The Southwell villa lies beneath and around the Minster precinct in Nottinghamshire, on the south bank of the River Greet. It was a substantial Romano-British villa, with evidence of activity from the 2nd century into the 4th century AD, situated in the fertile Trent valley hinterland of the legionary fortress at Lincoln (Lindum) and the small town of Margidunum.

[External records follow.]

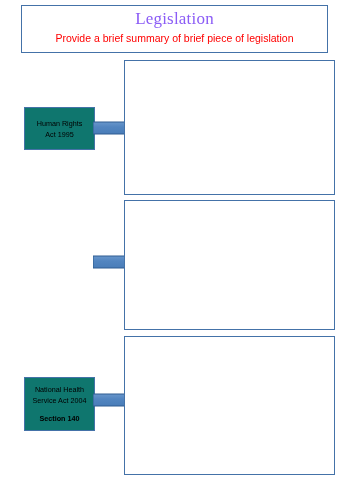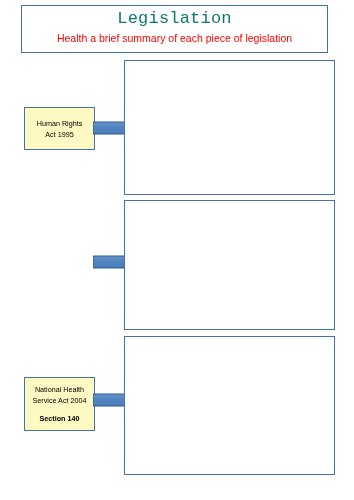--- a/index.html
+++ b/index.html
@@ -39,10 +39,10 @@
     padding-top: 2px;
   }
   .header-title {
-    font-family: Liberation Mono, monospace;
+    font-family: Liberation Serif, serif;
     font-size: 17px;
     line-height: 22px;
-    color: #0f766e;
+    color: #8b5cf6;
     letter-spacing: 0.2px;
     white-space: nowrap;
   }

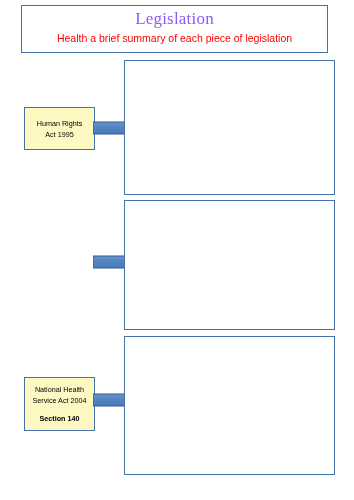--- a/index.html
+++ b/index.html
@@ -108,7 +108,7 @@
 
   <div class="header-box">
     <div class="header-title">Legislation</div>
-    <div class="header-subtitle">Health a brief summary of each piece of legislation</div>
+    <div class="header-subtitle">Provide a brief summary of brief piece of legislation</div>
   </div>
 
   <div class="label-box" id="label-box-1">

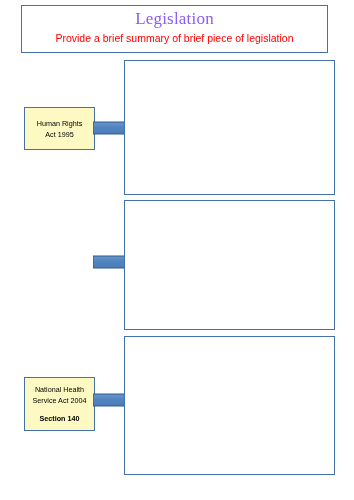--- a/index.html
+++ b/index.html
@@ -60,7 +60,7 @@
     position: absolute;
     box-sizing: border-box;
     border: 1.2px solid #4472a8;
-    background: #fef9c3;
+    background: #0f766e;
     display: flex;
     flex-direction: column;
     align-items: center;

Source: Pleiades — A Community-Built Gazetteer and Graph of Ancient Places. View the Pleiades record →
The villa is one of the more northerly examples of well-appointed Roman rural settlement in the East Midlands, suggesting that the civilian agricultural economy of the civitas of the Corieltauvi extended productively into this part of the Trent basin. Its position is particularly notable because the site was later chosen for an important Anglo-Saxon and medieval minster church, raising the long-debated question of continuity of sacred or high-status occupation.
Discoveries beneath and adjacent to Southwell Minster — including tessellated pavements, a polychrome mosaic fragment found in the 18th century, painted wall plaster, hypocaust tile, and walling — indicate a winged or courtyard villa of some pretension. More recent excavations in the Minster precinct and Church Street have confirmed Roman structural remains and associated finds, though the full plan of the villa has never been recovered owing to the overlying ecclesiastical and urban fabric.
The Southwell villa lies beneath and around the Minster precinct in Nottinghamshire, on the south bank of the River Greet. It is recorded in the Pleiades gazetteer of ancient places as a villa site from the Roman period in Britain.
Southwell is classified as a Roman villa — a civilian site in the Pleiades ancient world gazetteer. Roman Britain's archaeology encompasses thousands of sites ranging from legionary fortresses and marching camps to villas, temples and towns.
Several Roman sites lie within a short distance, including Roman vexillation fortress 310m and 530m south of Osmanthorpe Manor (3.4 km), Thurgarton (4.6 km), Ad Pontem (6.2 km). Aubrey Research maps over 2,200 Roman sites across Britain, drawn from the Pleiades ancient world gazetteer.